The reason? US demand for solar has skyrocketed thanks to federal mandates, and is expected to keep growing, with a rise of about 50 percent, from 320 megawatts in 2008 to a projected 1,212 megawatts (1.2 gigawatts) in 2012. There is even the possibility of topping  2 gigawatts by that date if federal, state and regional incentives keep expanding.

California currently holds the title for US solar PV leadership, but rising solar PV demand puts other states (Arizona, New Jersey, New Mexico, New York, Nevada and Massachusetts) in play. These are expected to  collectively support 376 megawatts of PV generated electricity by  2012.

The growth is expected to occur primarily in residential and utility-scale sectors. Investors are increasingly willing to support utility-scale solar as a reliable, long-term investment thanks to state renewable portfolio standards, or RPSs. These mandate higher limits of renewable energy in a utility’s generation mix. Utility or power companies unable to comply can make up the deficit by buying credits from residential and commercial owners of PV systems through SREC programs like the one available in New Jersey..

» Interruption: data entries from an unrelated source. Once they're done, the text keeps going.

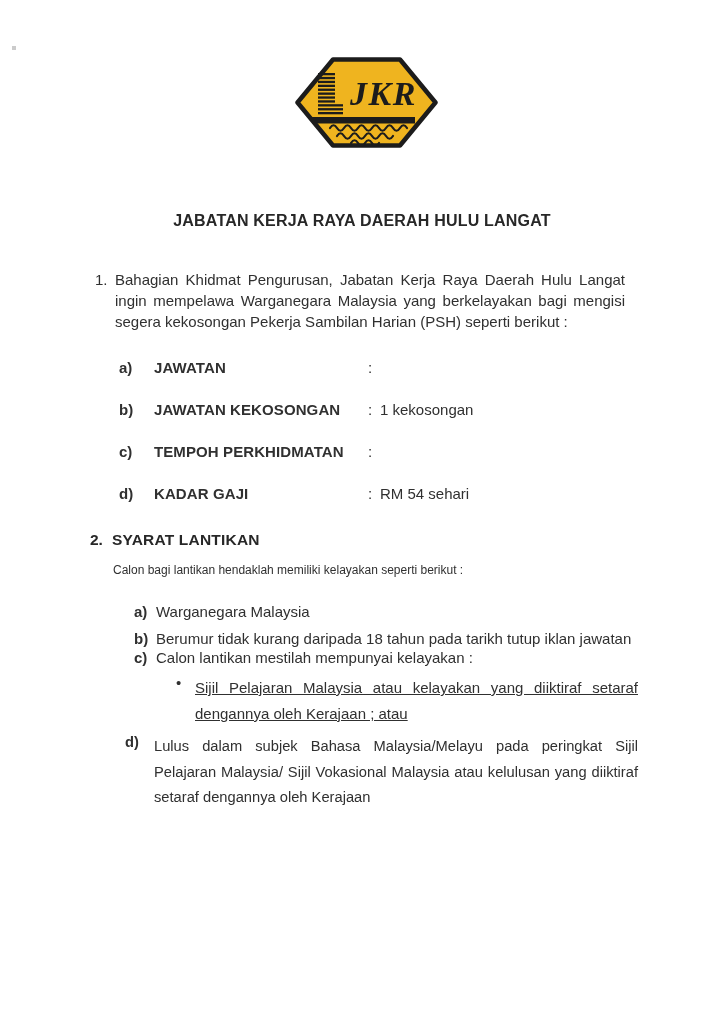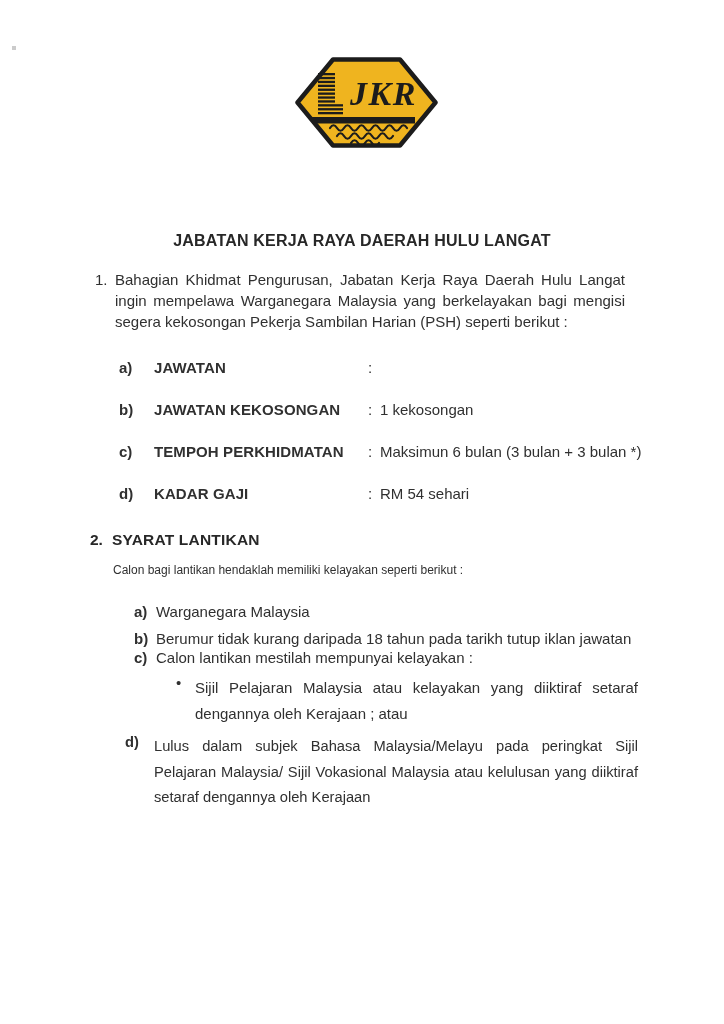--- a/index.html
+++ b/index.html
@@ -13,7 +13,7 @@
   .h1{position:absolute;top:178px;left:0;width:724px;text-align:center;
       font-weight:bold;font-size:16px;color:#272727;letter-spacing:.2px;}
   .h2{position:absolute;top:212px;left:0;width:724px;text-align:center;
-      font-weight:bold;font-size:16px;color:#272727;letter-spacing:.2px;margin-top:20px;}
+      font-weight:bold;font-size:16px;color:#272727;letter-spacing:.2px;}
   .para1{position:absolute;left:92px;top:269px;width:533px;font-size:15px;line-height:21px;}
   .para1 .num{position:absolute;left:3px;top:0;}
   .para1 .text{margin-left:23px;text-align:justify;}

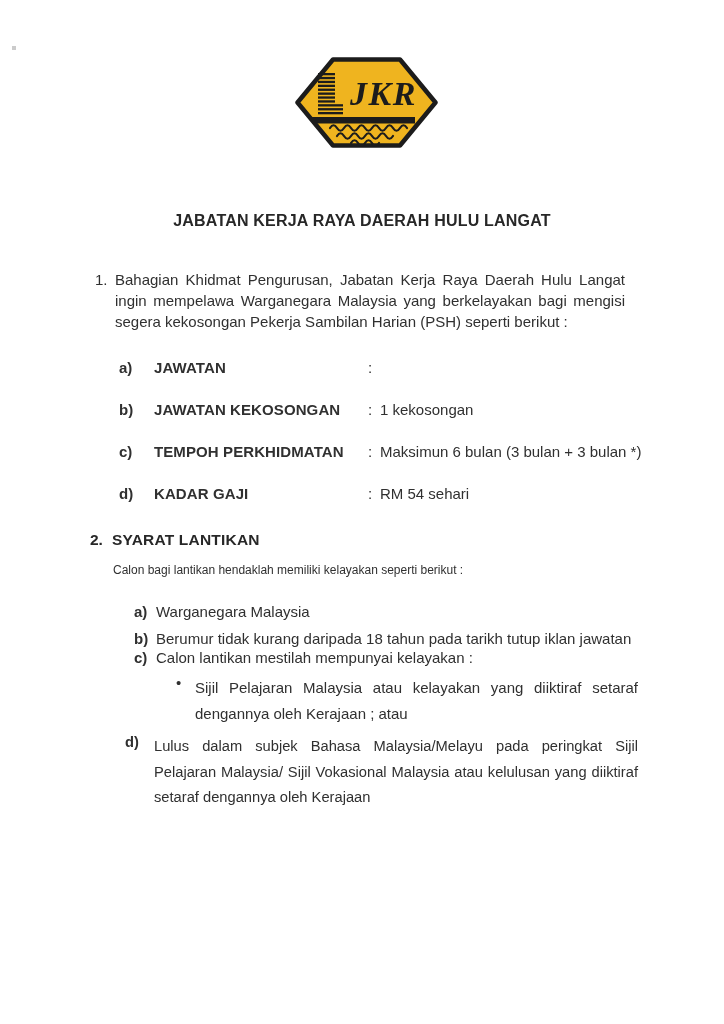--- a/index.html
+++ b/index.html
@@ -89,7 +89,6 @@
     <span class="letter">c)</span>
     <span class="label">TEMPOH PERKHIDMATAN</span>
     <span class="colon">:</span>
-    <span class="value">Maksimun 6 bulan (3 bulan + 3 bulan *)</span>
   </div>
   <div class="s1row" style="top:485px">
     <span class="letter">d)</span>

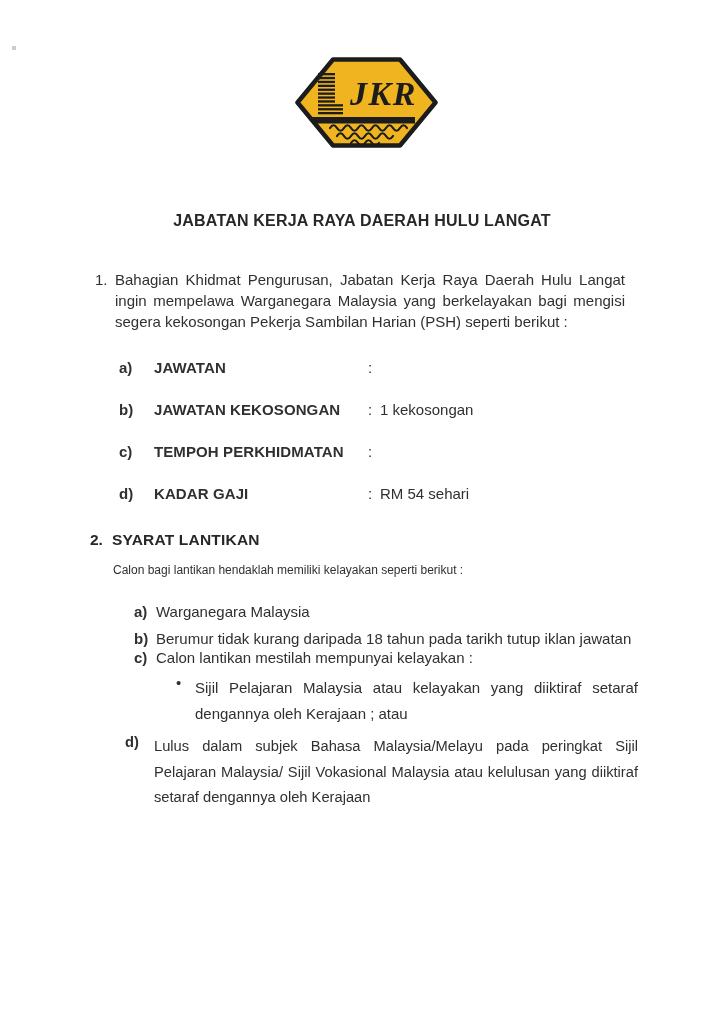--- a/index.html
+++ b/index.html
@@ -31,7 +31,7 @@
   .s2item .text{position:absolute;left:156px;}
   .bulletblock{position:absolute;top:675px;left:0;width:724px;font-size:15px;}
   .bulletblock .marker{position:absolute;left:176px;top:-1px;}
-  .bulletblock .btext{position:absolute;left:195px;width:443px;text-align:justify;line-height:26px;}
+  .bulletblock .btext{position:absolute;left:195px;width:443px;text-align:justify;line-height:26px;text-decoration:underline;}
   .s2d{position:absolute;top:734px;left:0;width:724px;font-size:14.7px;}
   .s2d .letter{position:absolute;left:125px;font-weight:bold;}
   .s2d .text{position:absolute;left:154px;width:484px;text-align:justify;line-height:25.5px;}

New Jersey offers solar renewable energy credits, or SRECs, for energy produced through PV. These trade in excess of $600 on the market, and cqan be purchased by private investors against rises in future value, or by power companies to help satisfy their alternative energy quotas.

In addition, the grants available to commercial installations make it easier for mom and pop stores to install and run PV systems – the average time to pay off a system is four years, and all SRECs generated after that time are pure profit.